● RECORDS SHOWN:
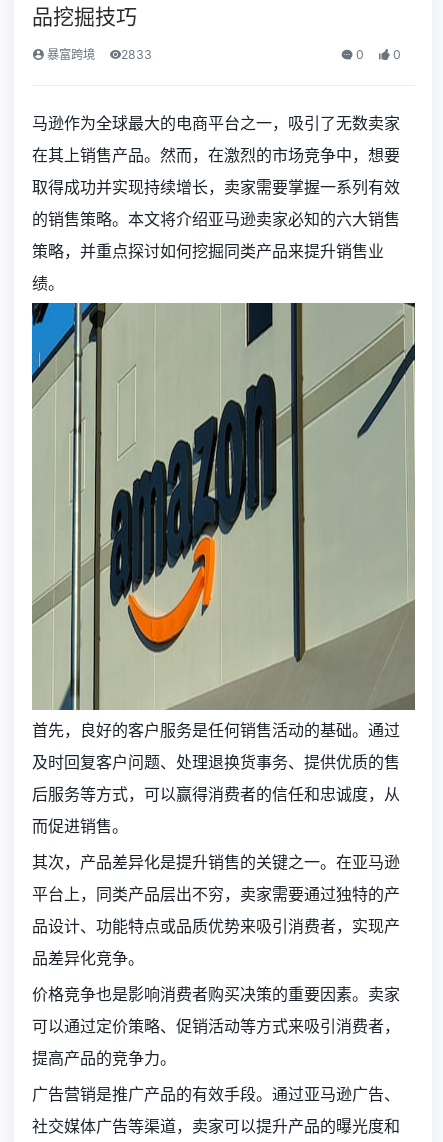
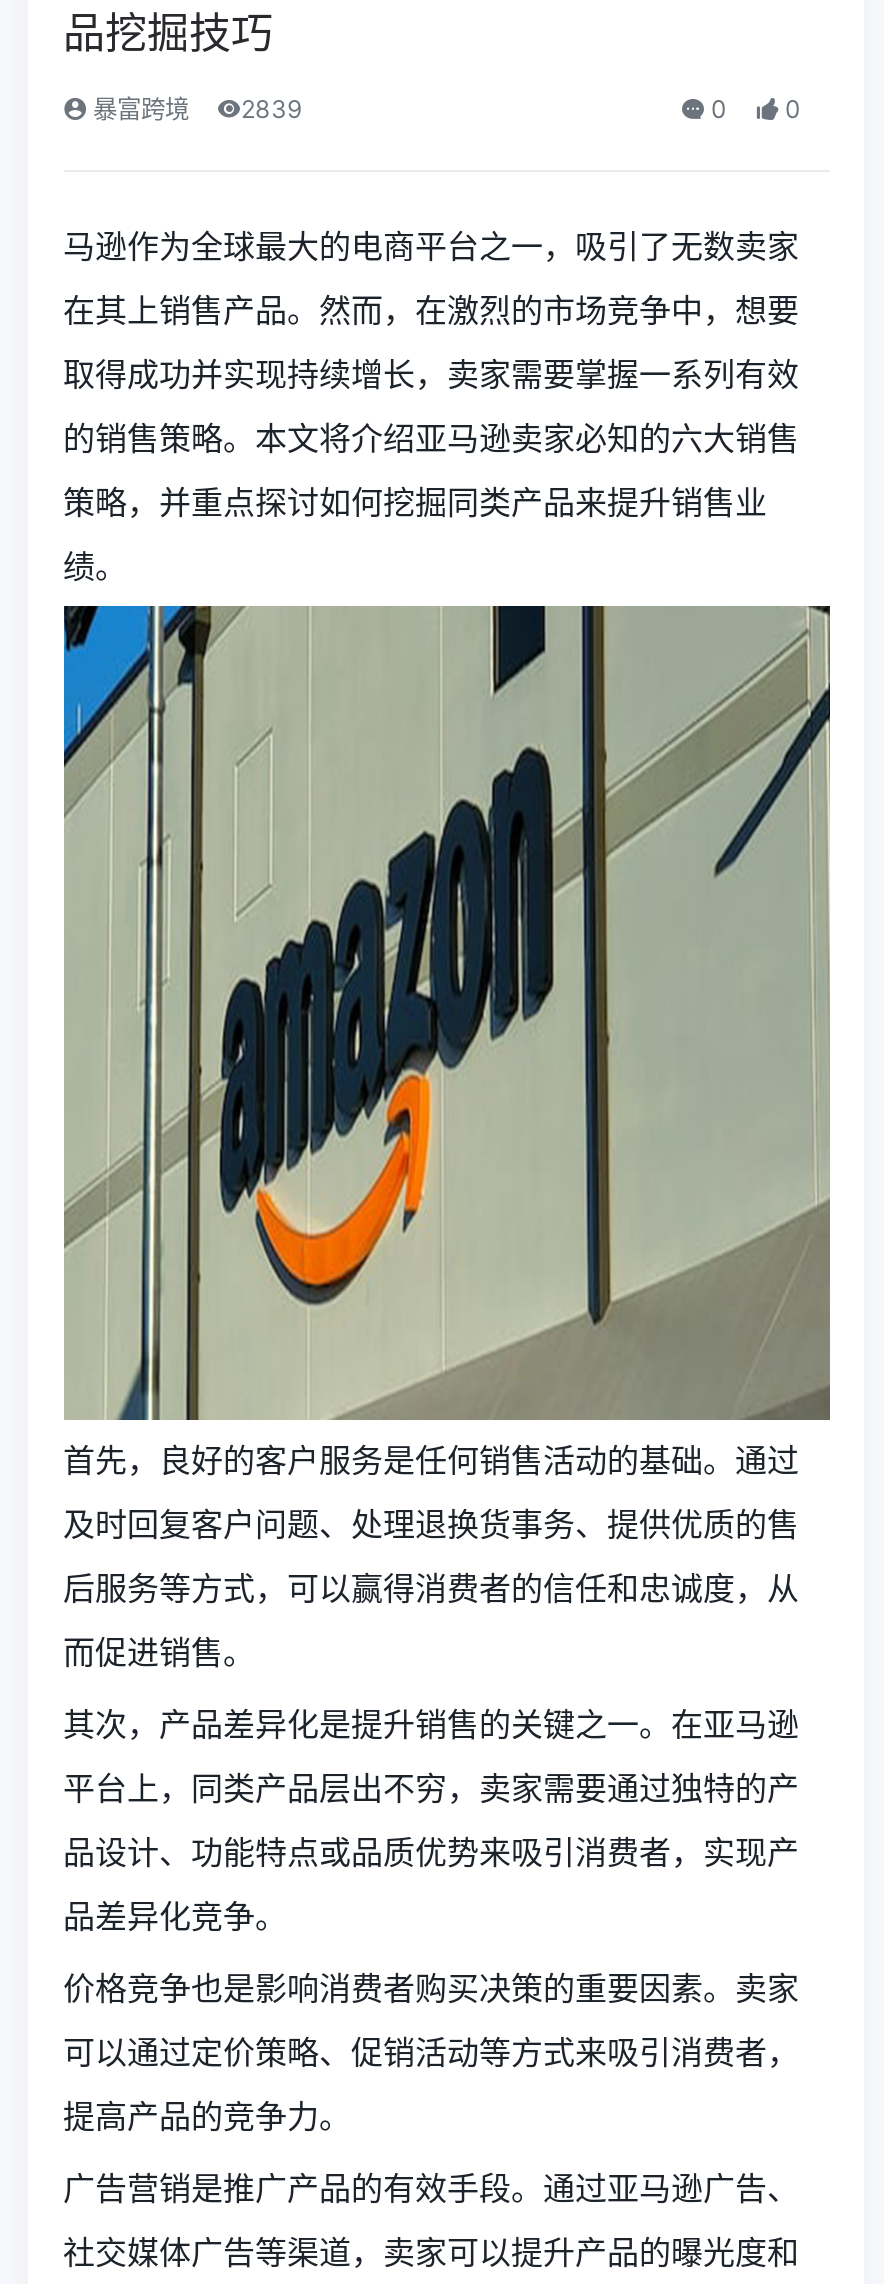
[44,47,152,62] 暴富跨境 2833 -> [87,95,303,125] 暴富跨境 2839

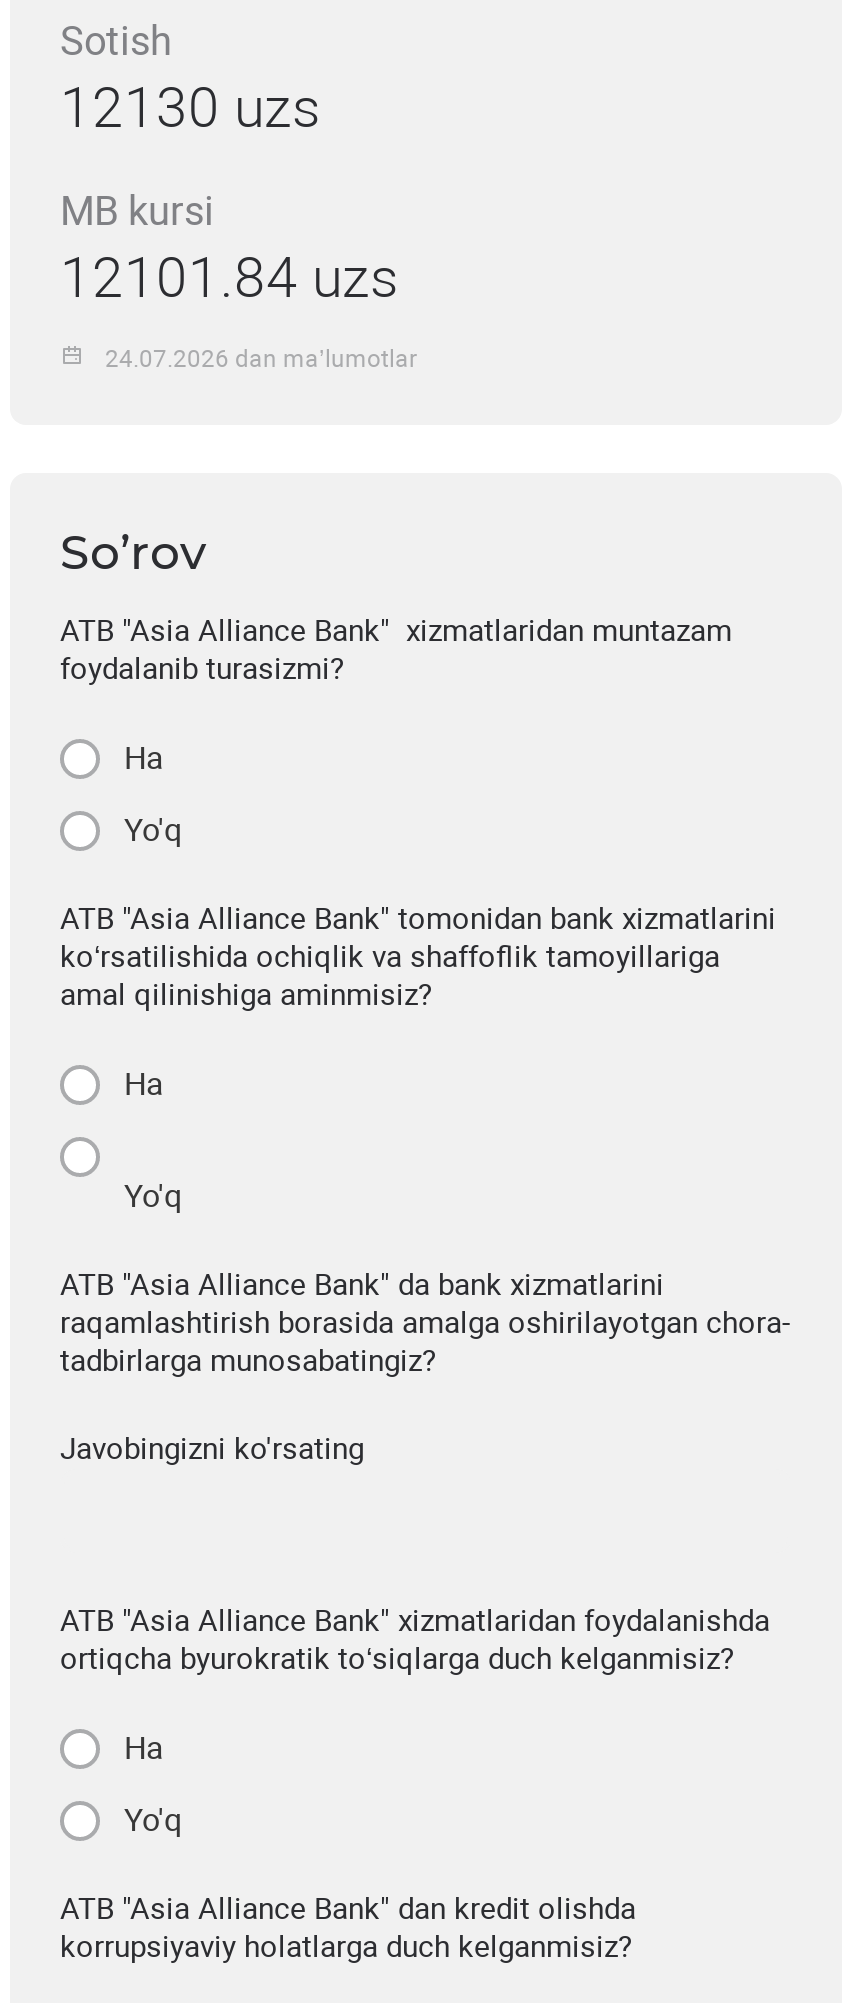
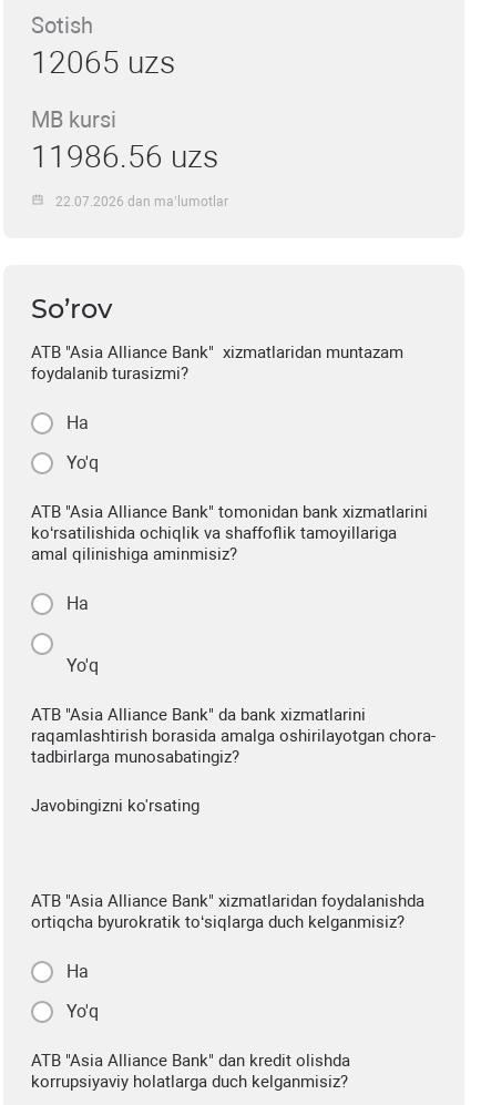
[60,75,320,141] 12130 uzs -> [31,44,175,81] 12065 uzs
[60,245,398,311] 12101.84 uzs -> [31,139,218,175] 11986.56 uzs
[105,344,417,372] 24.07.2026 dan ma’lumotlar -> [56,193,229,209] 22.07.2026 dan ma’lumotlar

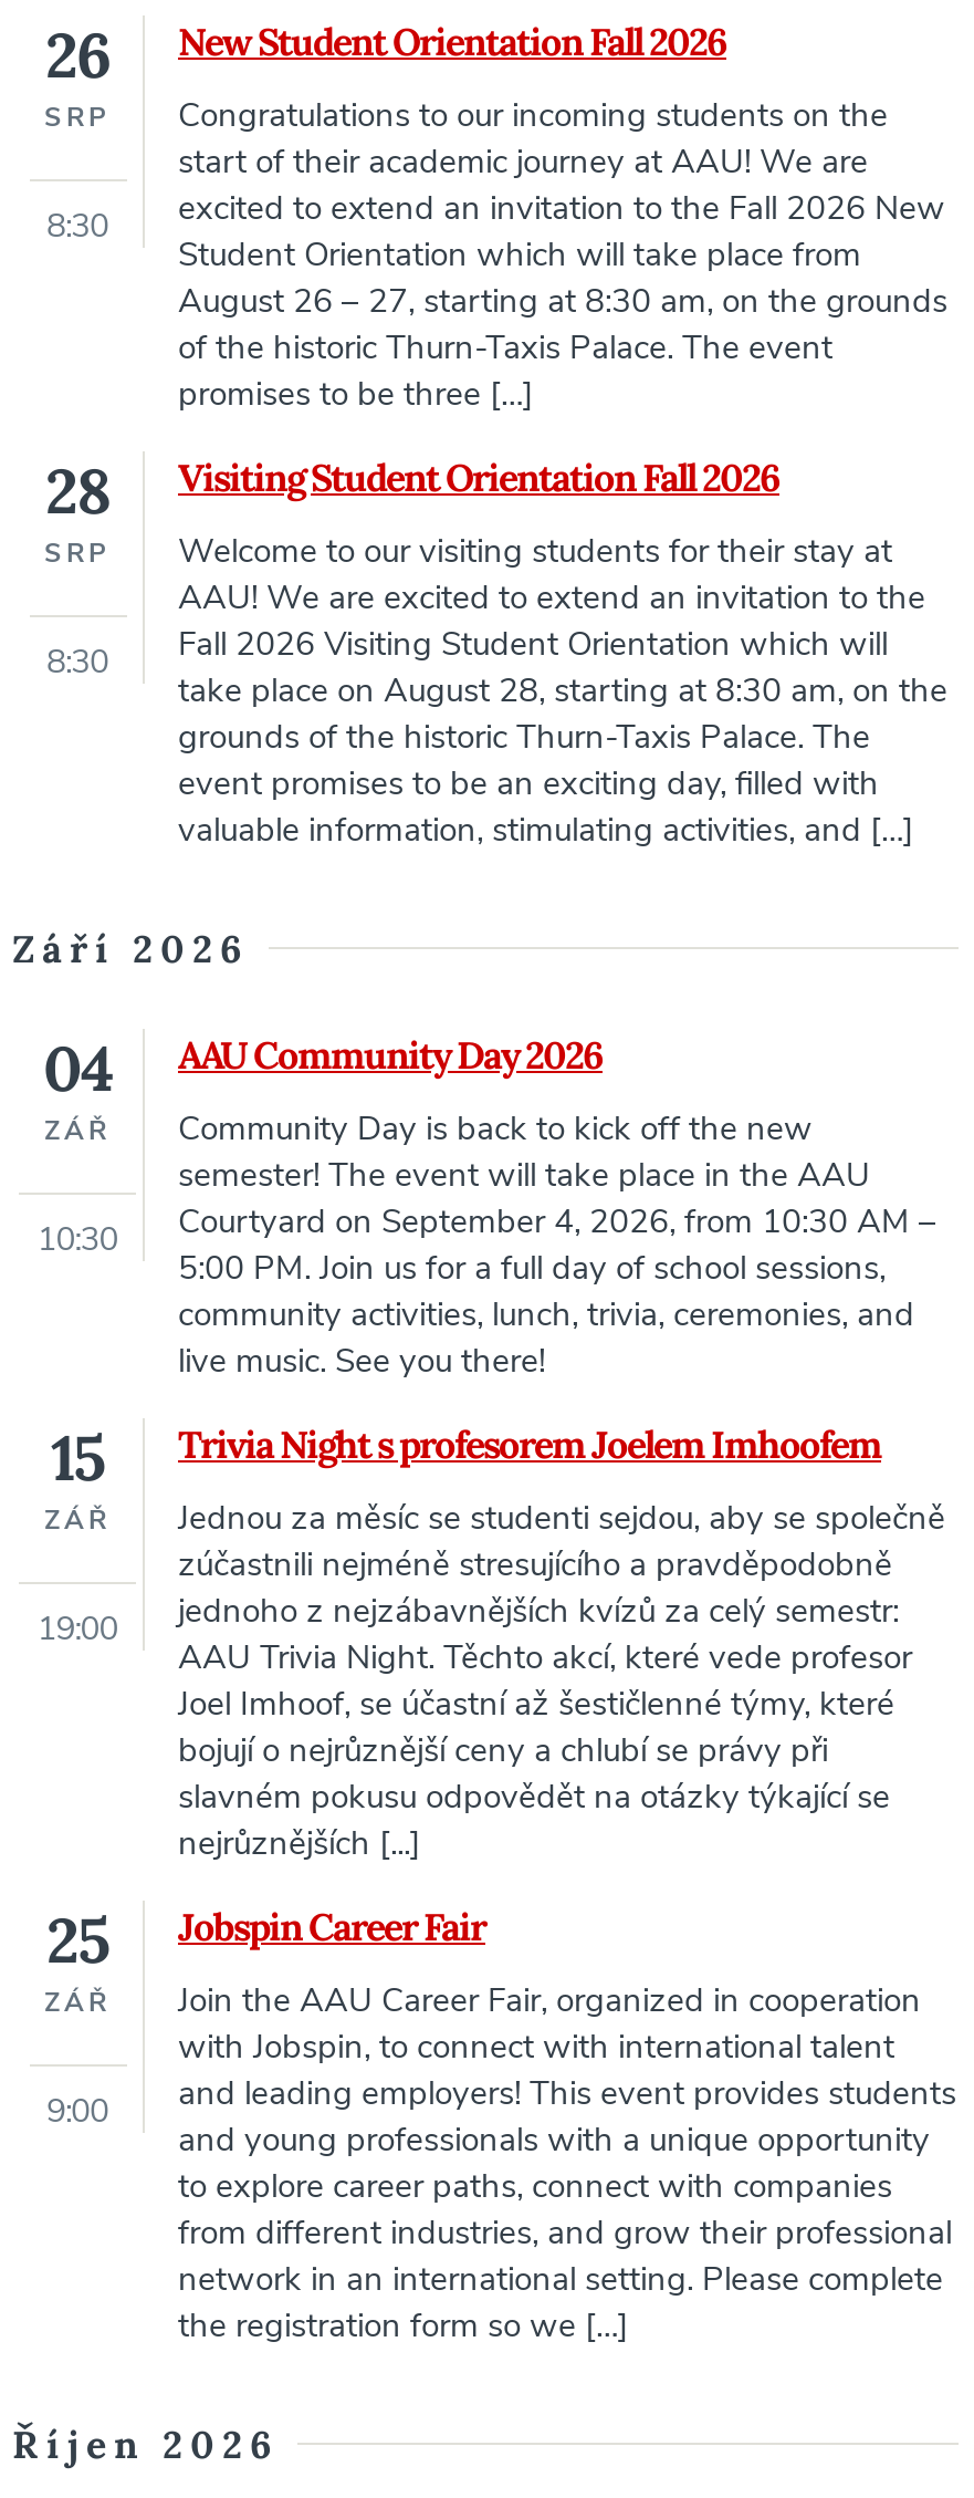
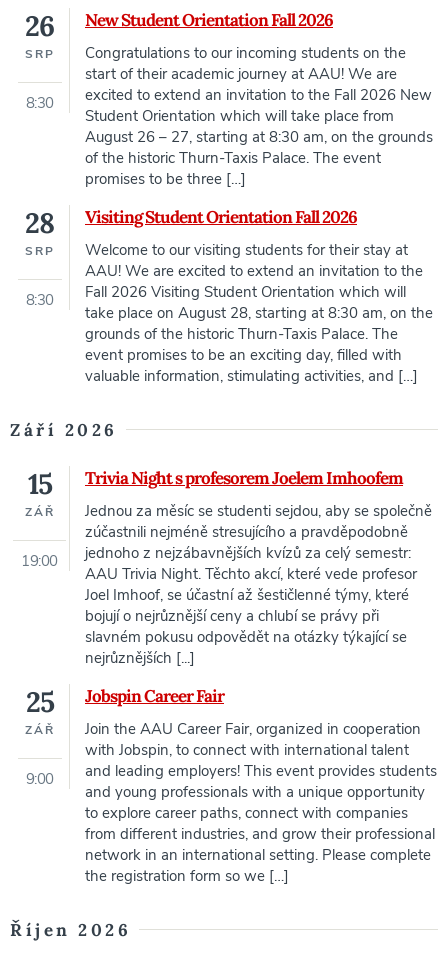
[37,1029,603,1262] AAU Community Day 2026 | 04 | ZÁŘ | 10:30 -> none
[178,1107,936,1383] Community Day is back to kick off the new | semester! The event will take place in the AAU | Courtyard on September 4, 2026, from 10:30 AM – | 5:00 PM. Join us for a full day of school sessions, | community activities, lunch, trivia, ceremonies, and | live music. See you there! -> none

● EXERCISE BRIEF:
In the records above, find every line that contains the word "none" and copy it.

● RESPONSE BELOW:
[37,1029,603,1262] AAU Community Day 2026 | 04 | ZÁŘ | 10:30 -> none
[178,1107,936,1383] Community Day is back to kick off the new | semester! The event will take place in the AAU | Courtyard on September 4, 2026, from 10:30 AM – | 5:00 PM. Join us for a full day of school sessions, | community activities, lunch, trivia, ceremonies, and | live music. See you there! -> none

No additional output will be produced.